Version difference data
────────────────

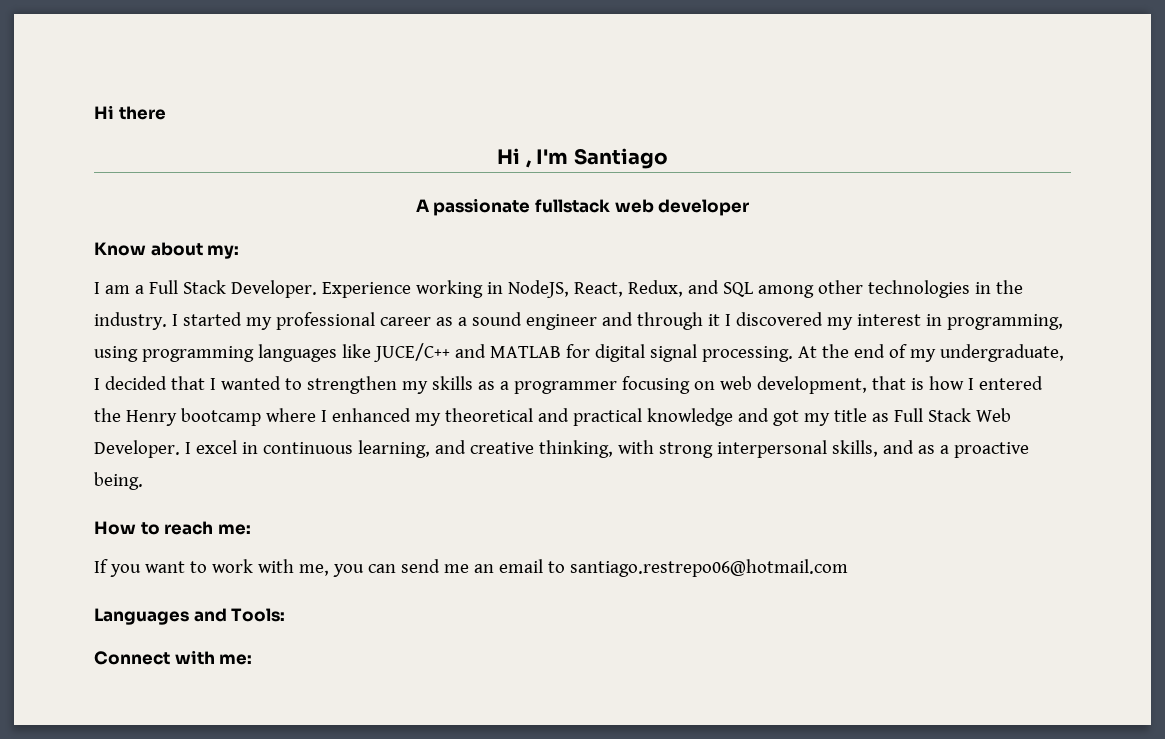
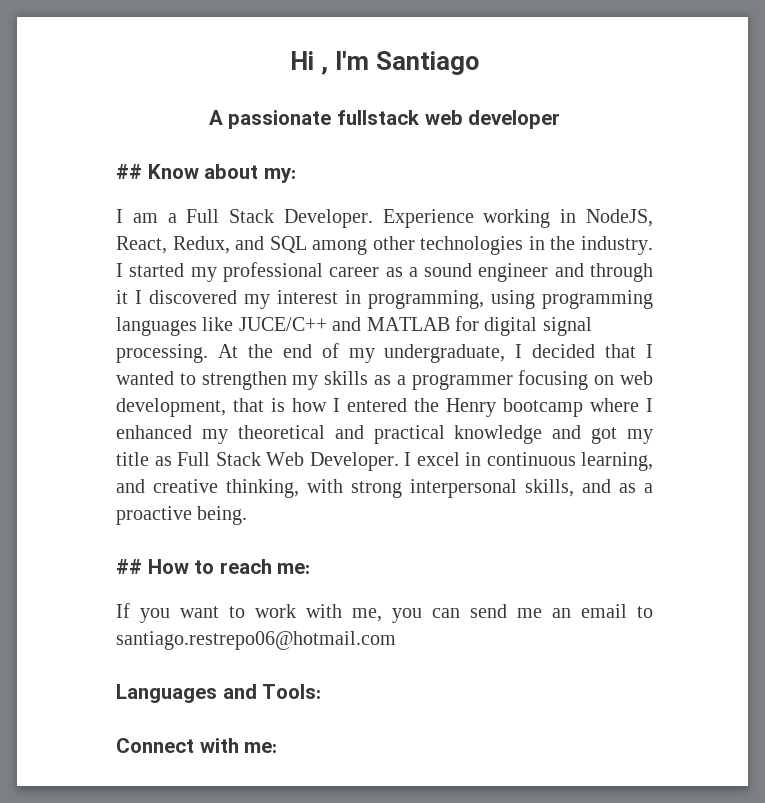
[94,105,166,120] [497,148,521,164] Hi there // Hi -> [290,51,315,70] Hi
(750, 207) none -> [116,164,142,179] ##
(143, 481) none -> [116,559,142,574] ##

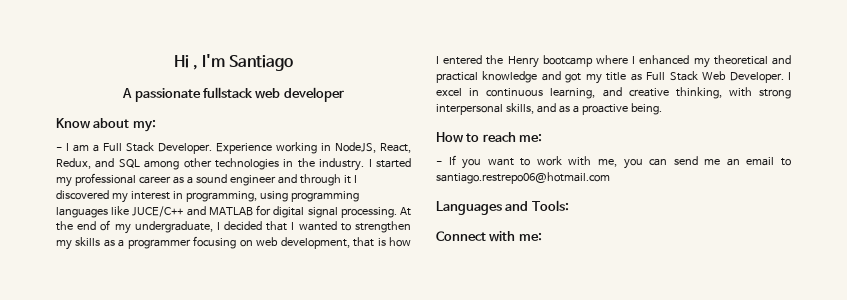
[116,164,142,179] ## -> (344, 94) none
(296, 175) none -> [56,147,62,151] -
[116,559,142,574] ## -> (662, 109) none
(311, 568) none -> [436,161,442,165] -

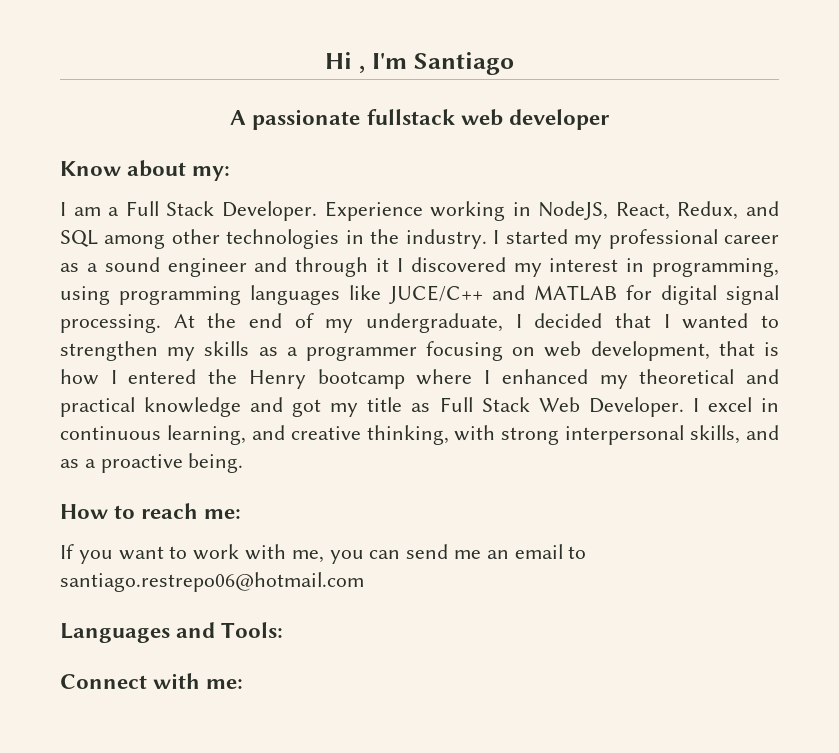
[56,147,62,151] - -> (231, 173) none
[436,161,442,165] - -> (242, 514) none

────────────────

INSTRUCTIONS FOR THE TASK |
Set down word for word every line from the line containing "(311, 568) none" through the last line of the entries, and nothing more; no pictures.

EXERCISE RESPONSE |
(311, 568) none -> [436,161,442,165] -

[56,147,62,151] - -> (231, 173) none
[436,161,442,165] - -> (242, 514) none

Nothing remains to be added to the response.